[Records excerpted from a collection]
━━━━

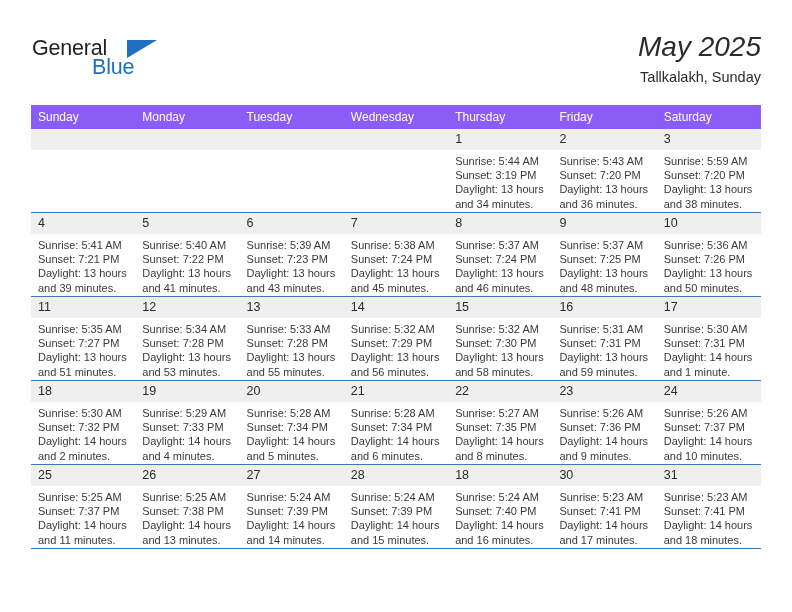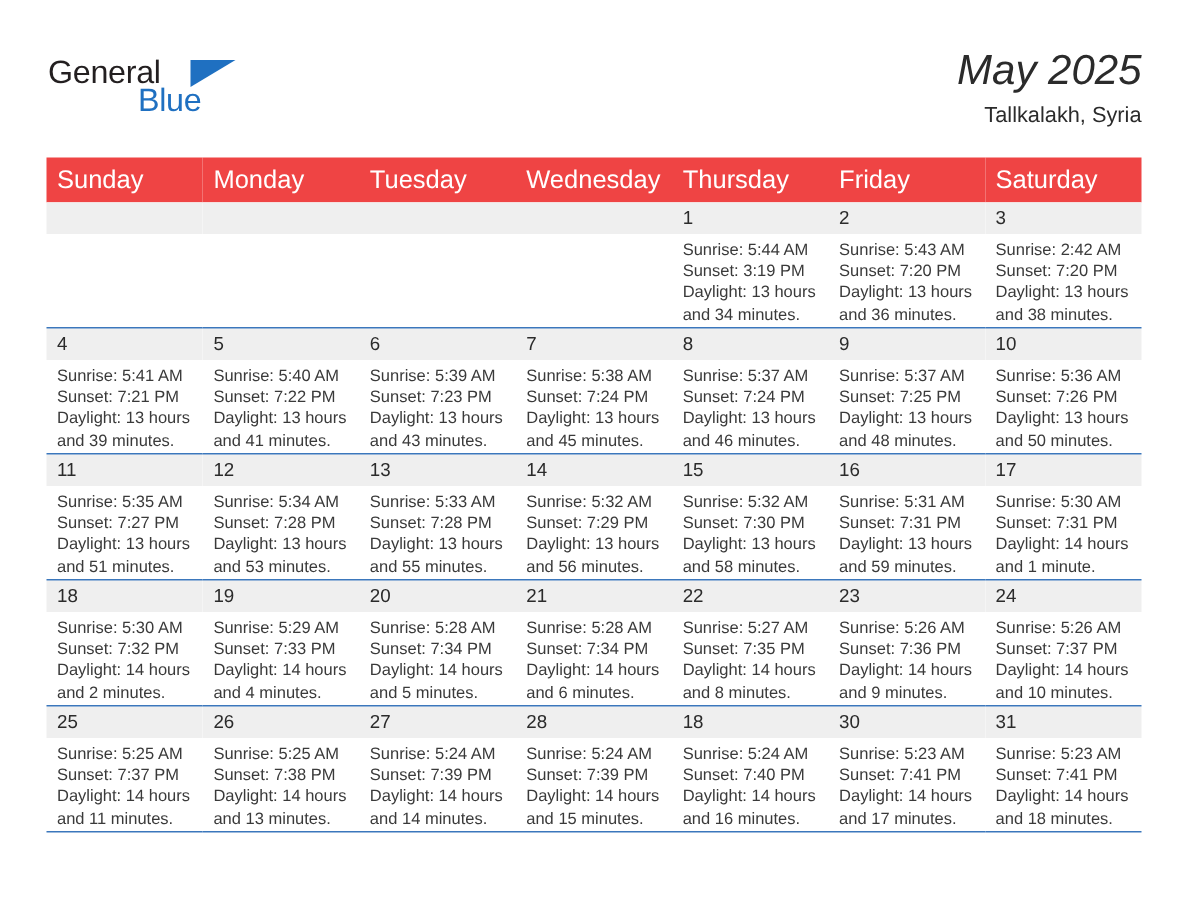--- a/index.html
+++ b/index.html
@@ -153,7 +153,7 @@
 
     <div class="title-block">
       <div class="cal-title">May 2025</div>
-      <div class="cal-subtitle">Tallkalakh, Syria</div>
+      <div class="cal-subtitle">Tallkalakh, Sunday</div>
     </div>
 
   </div>

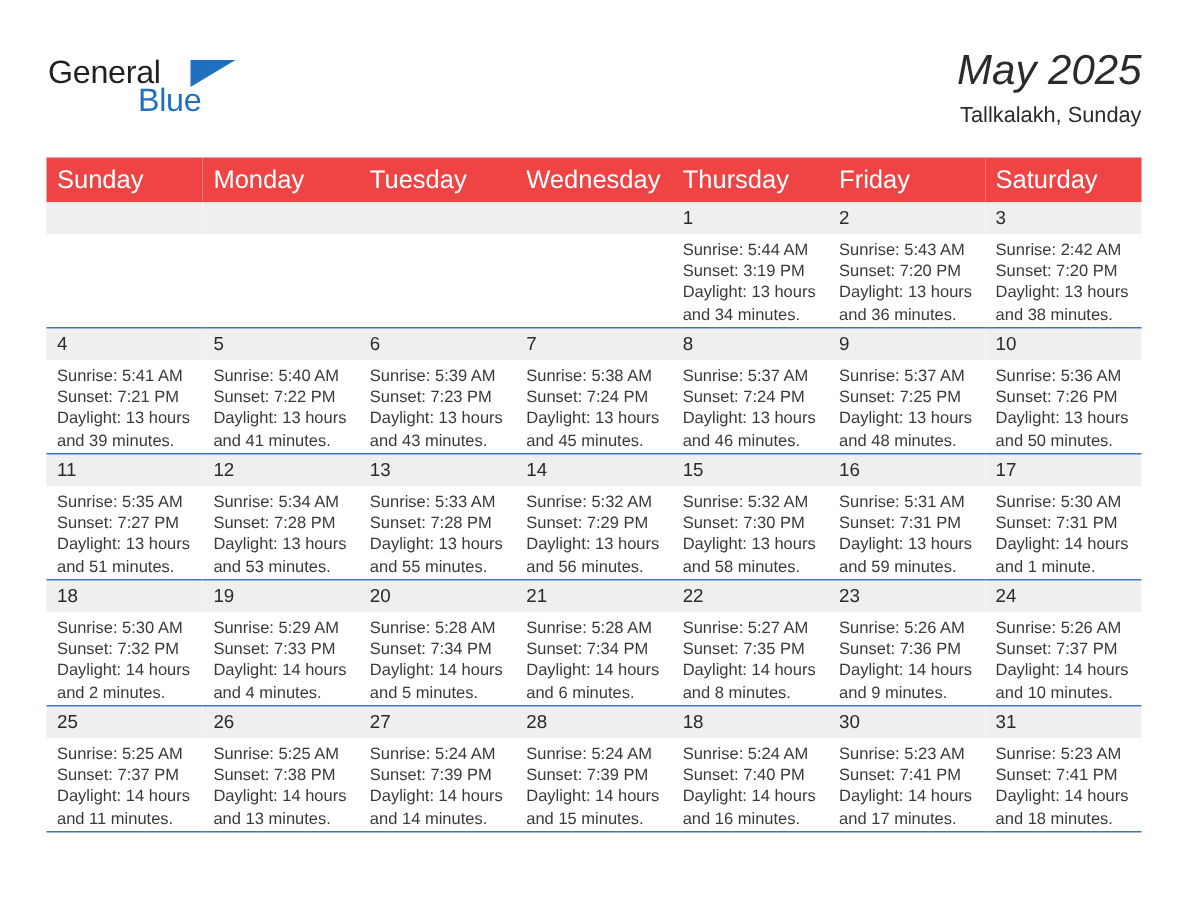--- a/index.html
+++ b/index.html
@@ -95,9 +95,9 @@
     table-layout: fixed;
   }
   .calendar th {
-    background: #ef4444;
+    background: #8b5cf6;
     color: #ffffff;
-    font-size: 17px;
+    font-size: 12px;
     font-weight: normal;
     text-align: left;
     padding: 5px 0 5px 7px;

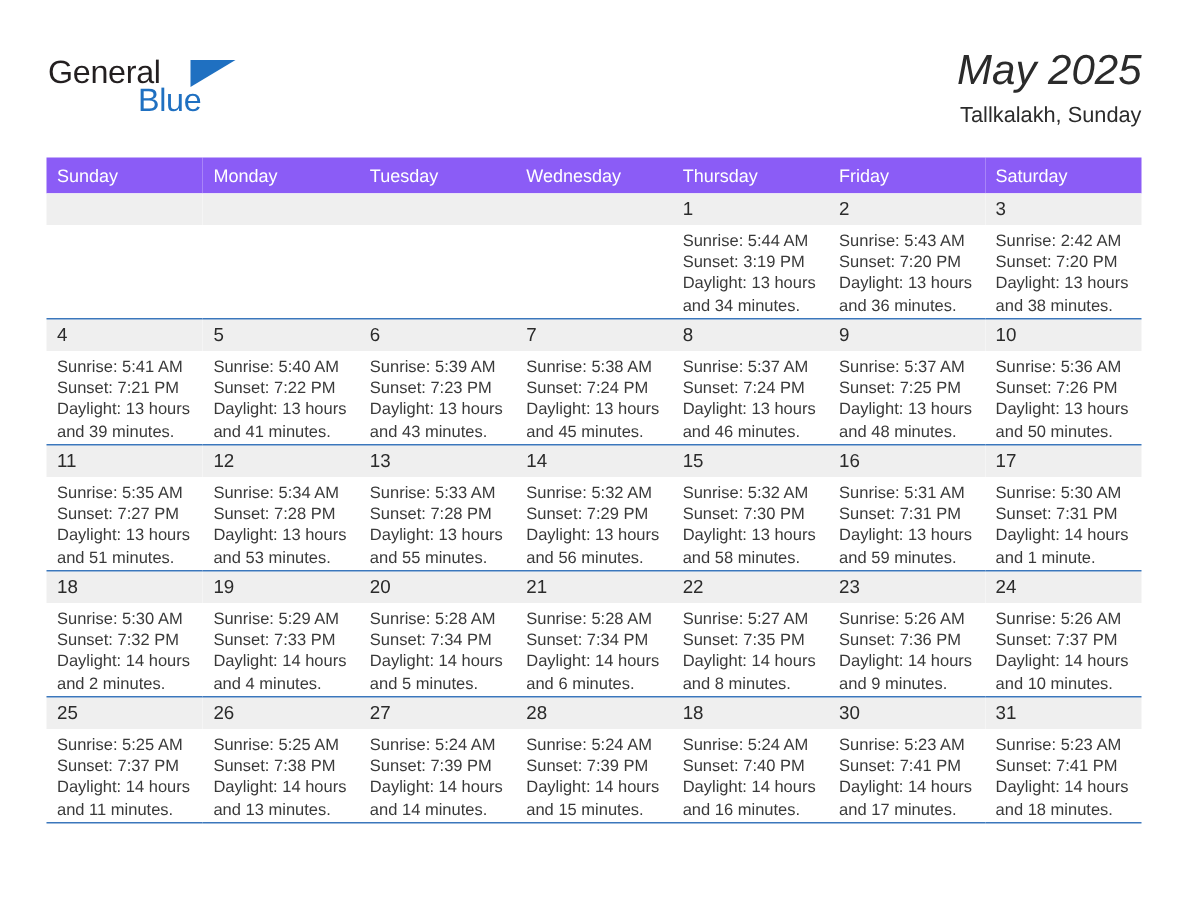--- a/index.html
+++ b/index.html
@@ -204,7 +204,7 @@
         <td>
           <span class="daynum">3</span>
           <span class="info">
-            <div>Sunrise: 2:42 AM</div>
+            <div>Sunrise: 5:59 AM</div>
             <div>Sunset: 7:20 PM</div>
             <div class="daylight">Daylight: 13 hours and 38 minutes.</div>
           </span>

━━━━

◆ Work to be completed ◆
In the records above, find every line with the word "Tallkalakh" and copy it.

◆ Result for this exercise ◆
-      <div class="cal-subtitle">Tallkalakh, Syria</div>
+      <div class="cal-subtitle">Tallkalakh, Sunday</div>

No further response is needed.